Les parents des filles enlevés à Chibok pleurent lors de leur rencontre avec le président Muhammadu Buhari à la villa présidentielle à Abuja, au Nigeria, 14 janvier 2016

L’appel est lancé par un groupe d’experts des droits de l'Homme des Nations unies qui vient d’effectuer une mission de cinq jours dans le nord-est du Nigeria durement touchée par l'insurrection islamiste.

Trois rapporteurs spéciaux onusiens des droits de l'Homme ont déclaré qu'il était "urgent" que "des mesures effectives soient prises pour faire face à la stigmatisation, à l'ostracisme et au rejet dont sont victimes les femmes et les enfants" suite à leur enlèvement.

Ils recommandent que plus d’initiatives en termes de cohésion sociale et de réconciliation démarrent dès maintenant et s'intensifient au moment où les gens commencent à rentrer.

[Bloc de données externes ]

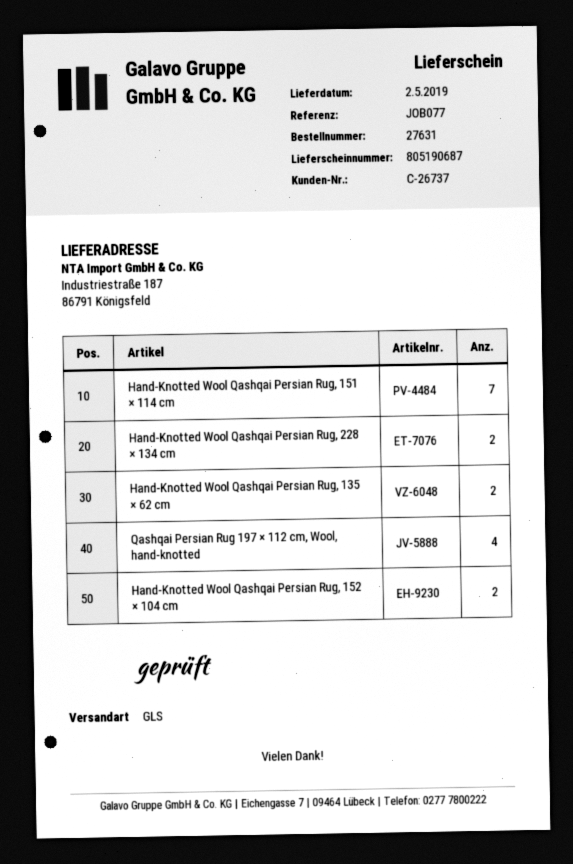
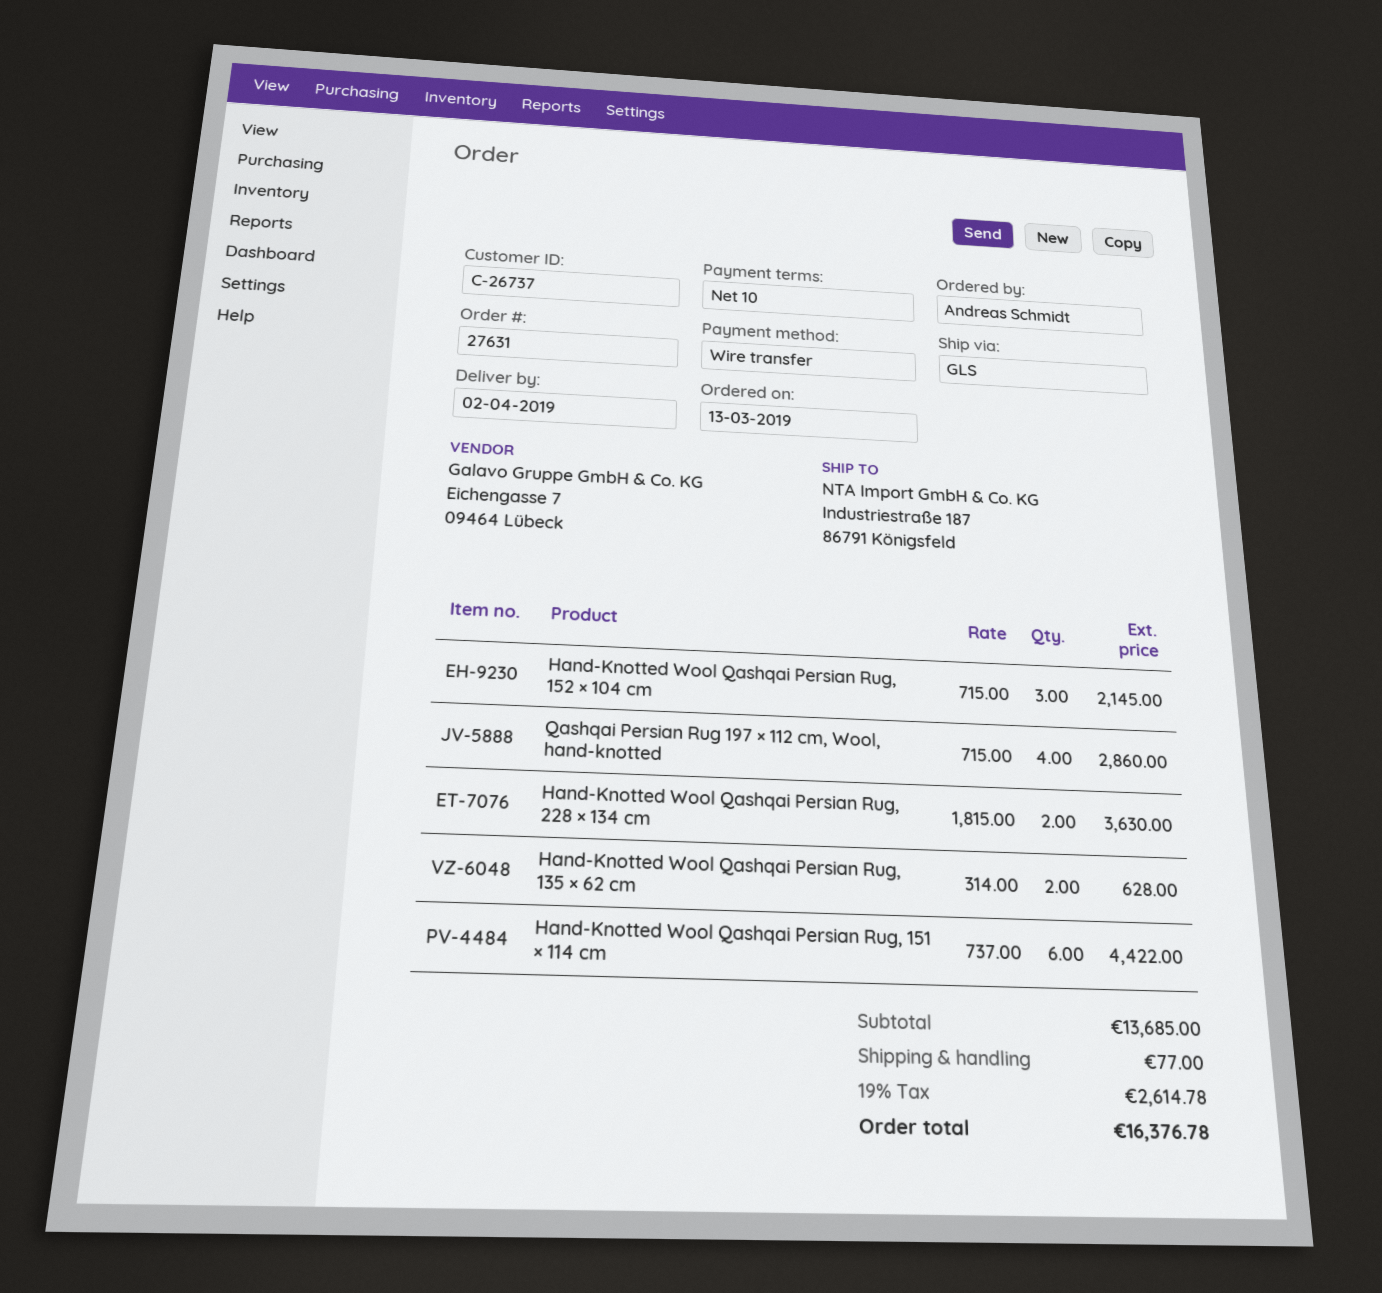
delivery date: 2019-05-02 -> 2019-04-02
Hand-Knotted Wool Qashqai Persian Rug, 151 × 114 cm: 7 -> 6
Hand-Knotted Wool Qashqai Persian Rug, 152 × 104 cm: 2 -> 3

L'enlèvement de femmes et de jeunes filles ainsi que la conscription forcée d'hommes et d'adolescents font partie des tactiques très utilisées par Boko Haram, dont l'insurrection a débuté en 2009.

L'enlèvement de plus de 200 lycéennes de leur pensionnat de Chibok, une petite ville du nord-est, en avril 2014, fut le plus médiatisé.

Toutefois les défenseurs des droits de l'Homme ont dénoncé à plusieurs reprises le kidnapping de plusieurs autres milliers de femmes et de fillettes, parfois mariées de force et souvent victimes de violences physiques et psychologiques.

Suite à une offensive de l'armée l'année dernière, des centaines d'otages de Boko Haram ont retrouvé la liberté. Nombre d'entre elles ont été placées dans des camps de déplacés ou certaines ont pu recevoir un soutien psychologique.

Mais subsiste la crainte qu'elles soient rejetées lors de leur retour, dans cette région musulmane très conservatrice.

Les trois émissaires, spécialisés dans la protection de l'enfance, l'esclavage moderne et les questions de santé, ont salué les efforts réalisés par le Nigeria pour retrouver les otages.

Mais "le manque d'informations sur l'évolution des recherches des personnes enlevées, dont les filles de Chibok" reste très préoccupant, ont-ils estimé.

Parmi les mesures qui doivent être mises en place, les émissaires ont évoqué la construction d'infrastructures scolaires et médicales, dans une région où des écoles ont souvent été rasées ou bien recyclées en camps pour déplacés, et les hôpitaux ont été attaqués.

Le président Muhammadu Buhari a affirmé le mois dernier que Boko Haram avait été vaincu "techniquement".

L'insurrection islamiste a déjà fait plus de 17.000 morts et plus de 2,6 millions de déplacés.